Anjo da Guarda com jeito, cara e cheiro de Homem. Que tenha a altura e o charme do Clint Eastwood - de hoje. Seja sexy, transpire virilidade, como o Al Pacino - de sempre. Sorriso e olhar brilhantes, modos de bom moço - esconde o jogo. Tenha a beleza imperfeita, moleque, safada, madura, do Gibson - após os quarenta. Um Anjo super-herói, superstar, semidivino, quase humano. Com senso de oportunidade.
Dispense dicas e treinamento. Vendo-me desejosa, carente, saiba exatamente o momento de transmutar-se em súcubo. Anjo-demônio a cobrir-me em dias, noites, madrugadas frias, úmidas, sem lua, solitárias. Nada de querer manual, aulinhas, instruções. É condição imprescindível: toque e me toque de ouvido. Sem partituras, instrumentos de afinação, diapasão. Reja a orquestra com maestria. Orquestra de um só músico – solista. Batuta em punho comande o ritmo. Ora alegro, ora staccato. Sem holofote, longe da ribalta, fora do palco. Nada casaca ou gravata - sem recato.

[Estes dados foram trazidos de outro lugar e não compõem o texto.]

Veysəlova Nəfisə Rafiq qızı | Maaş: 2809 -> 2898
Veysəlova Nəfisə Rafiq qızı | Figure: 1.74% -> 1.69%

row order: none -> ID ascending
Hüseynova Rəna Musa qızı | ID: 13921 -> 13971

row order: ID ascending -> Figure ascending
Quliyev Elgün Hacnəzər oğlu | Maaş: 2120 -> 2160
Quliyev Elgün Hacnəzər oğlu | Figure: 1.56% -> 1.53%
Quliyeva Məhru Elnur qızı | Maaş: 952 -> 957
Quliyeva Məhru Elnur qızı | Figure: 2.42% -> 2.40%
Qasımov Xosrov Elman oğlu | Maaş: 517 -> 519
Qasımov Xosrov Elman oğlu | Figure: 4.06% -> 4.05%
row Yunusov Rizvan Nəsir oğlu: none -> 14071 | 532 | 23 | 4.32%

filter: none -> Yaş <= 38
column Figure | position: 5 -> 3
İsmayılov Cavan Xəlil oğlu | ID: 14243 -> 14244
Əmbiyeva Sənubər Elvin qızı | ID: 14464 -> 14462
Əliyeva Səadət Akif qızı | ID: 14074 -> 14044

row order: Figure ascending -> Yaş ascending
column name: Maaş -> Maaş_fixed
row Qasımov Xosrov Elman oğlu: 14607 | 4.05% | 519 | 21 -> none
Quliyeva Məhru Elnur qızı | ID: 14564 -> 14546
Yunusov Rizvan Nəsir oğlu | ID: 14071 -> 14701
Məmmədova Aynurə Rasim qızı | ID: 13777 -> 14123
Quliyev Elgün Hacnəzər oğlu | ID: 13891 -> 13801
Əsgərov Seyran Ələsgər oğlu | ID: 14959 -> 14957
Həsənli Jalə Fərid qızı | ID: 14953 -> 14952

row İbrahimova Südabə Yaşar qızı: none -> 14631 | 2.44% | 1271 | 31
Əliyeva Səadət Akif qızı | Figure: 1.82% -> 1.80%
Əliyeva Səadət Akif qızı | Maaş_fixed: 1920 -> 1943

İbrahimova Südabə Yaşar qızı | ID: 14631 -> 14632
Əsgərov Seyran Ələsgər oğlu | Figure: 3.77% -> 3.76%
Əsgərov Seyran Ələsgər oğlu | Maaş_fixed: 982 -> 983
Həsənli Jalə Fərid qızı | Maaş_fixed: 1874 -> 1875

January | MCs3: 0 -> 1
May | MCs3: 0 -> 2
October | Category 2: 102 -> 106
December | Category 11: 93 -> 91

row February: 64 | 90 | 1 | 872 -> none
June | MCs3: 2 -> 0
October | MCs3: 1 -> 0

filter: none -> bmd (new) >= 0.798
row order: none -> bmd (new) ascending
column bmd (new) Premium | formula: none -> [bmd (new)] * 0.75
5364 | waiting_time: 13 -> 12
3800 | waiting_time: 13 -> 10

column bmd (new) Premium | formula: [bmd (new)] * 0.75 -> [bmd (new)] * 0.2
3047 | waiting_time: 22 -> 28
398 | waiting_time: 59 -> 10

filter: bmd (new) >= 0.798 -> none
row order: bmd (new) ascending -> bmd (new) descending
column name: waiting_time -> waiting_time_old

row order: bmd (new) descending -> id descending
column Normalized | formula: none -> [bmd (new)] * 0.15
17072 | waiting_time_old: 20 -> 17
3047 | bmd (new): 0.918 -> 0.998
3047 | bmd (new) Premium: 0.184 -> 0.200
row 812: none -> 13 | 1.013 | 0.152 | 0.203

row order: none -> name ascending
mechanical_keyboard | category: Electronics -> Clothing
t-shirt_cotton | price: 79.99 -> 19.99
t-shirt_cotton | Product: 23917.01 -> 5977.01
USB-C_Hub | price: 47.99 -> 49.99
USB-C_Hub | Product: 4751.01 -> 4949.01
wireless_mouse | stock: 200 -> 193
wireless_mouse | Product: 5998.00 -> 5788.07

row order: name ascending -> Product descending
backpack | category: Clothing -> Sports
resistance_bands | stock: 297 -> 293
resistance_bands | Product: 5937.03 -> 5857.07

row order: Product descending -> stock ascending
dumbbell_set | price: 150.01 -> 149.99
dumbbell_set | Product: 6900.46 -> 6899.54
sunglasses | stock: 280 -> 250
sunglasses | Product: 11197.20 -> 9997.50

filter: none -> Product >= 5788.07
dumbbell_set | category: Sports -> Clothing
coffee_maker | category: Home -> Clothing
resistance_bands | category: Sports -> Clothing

Meu ex-Anjo da Guarda, creio eu, revoltou-se. Dei-lhe trabalho demais. Sem aviso, abandonou-me. Sequer rascunhou um mero bilhete de despedida. Deixou-me assim. Sem mais. Fato é que estou sozinha, desencontrada me acho. Desde sua súbita partida, sou só tropeços, quedas, topadas. Alma coberta de hematomas, escoriações generalizadas. Sem ungüentos existenciais. Sem emplastros emocionais.
Desprotegida, desamparada quem haverá de alertar-me para as armadilhas, ardis, ciladas, abismos, descaminhos - sorte ou azar – e as tais pedras no caminho, espalhadas por um tal Drummond ao longo do meu destino? E não me chamo José, não sou de Itabira, nem musa de poesia! Por quê, Carlos, não tiveste o cuidado, de homem nobre esperado, de asfaltar esses atalhos?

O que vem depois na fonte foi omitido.